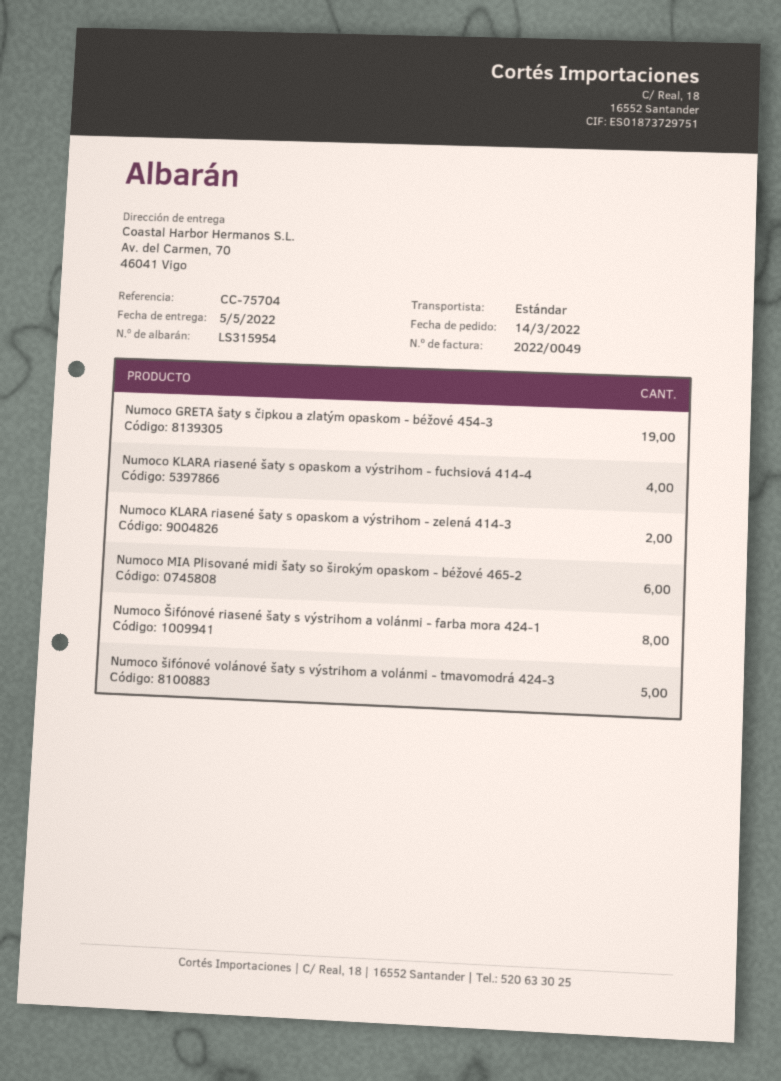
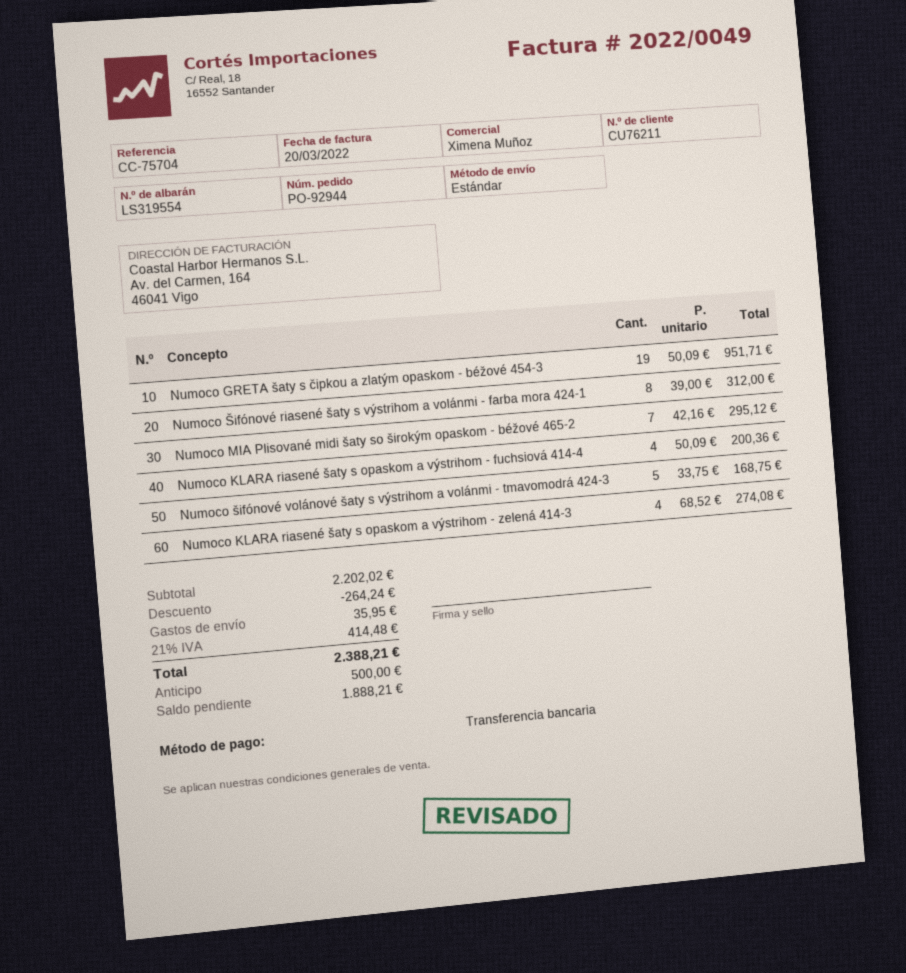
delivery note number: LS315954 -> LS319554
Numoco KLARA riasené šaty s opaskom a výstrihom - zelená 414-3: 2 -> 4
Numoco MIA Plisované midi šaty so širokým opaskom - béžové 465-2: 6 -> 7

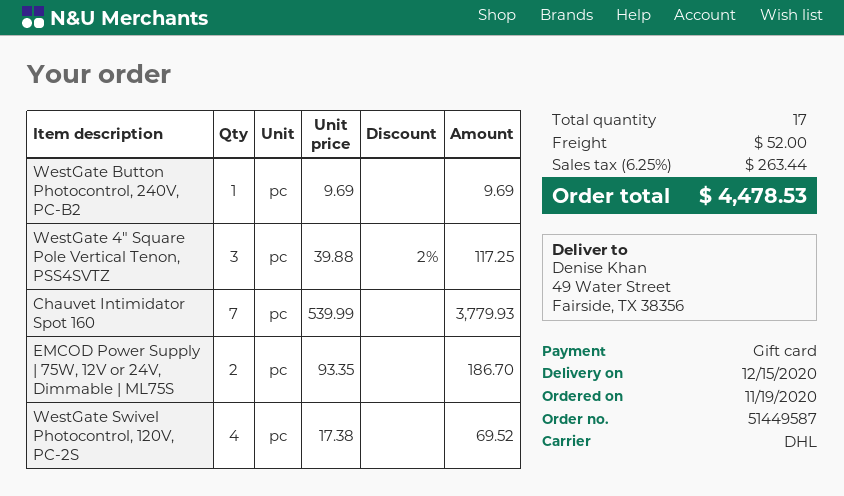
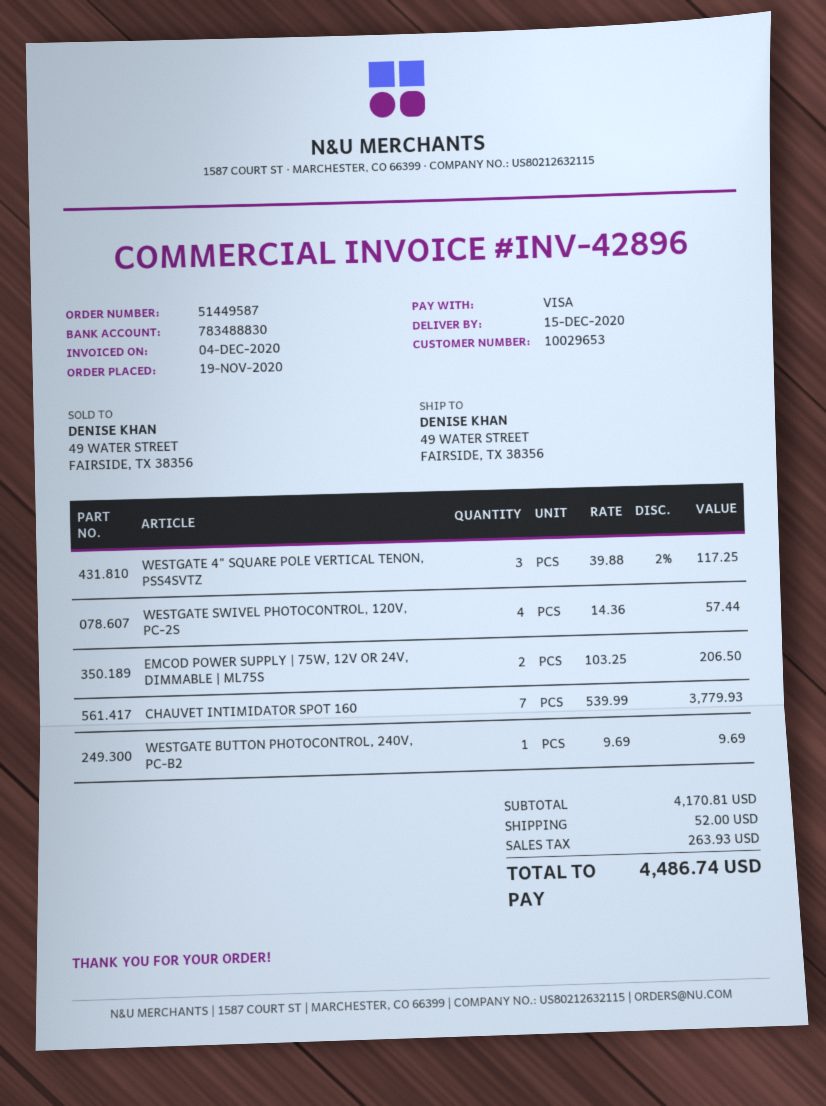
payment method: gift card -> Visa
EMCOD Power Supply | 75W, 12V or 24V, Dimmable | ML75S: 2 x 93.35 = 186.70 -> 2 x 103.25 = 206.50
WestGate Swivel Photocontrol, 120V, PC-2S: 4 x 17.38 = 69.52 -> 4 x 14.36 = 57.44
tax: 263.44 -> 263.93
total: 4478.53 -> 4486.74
--
THE TASK>
Return each line of the records above in which the word "opaskom" occurs.

OUTPUT FOR THIS EXERCISE>
Numoco KLARA riasené šaty s opaskom a výstrihom - zelená 414-3: 2 -> 4
Numoco MIA Plisované midi šaty so širokým opaskom - béžové 465-2: 6 -> 7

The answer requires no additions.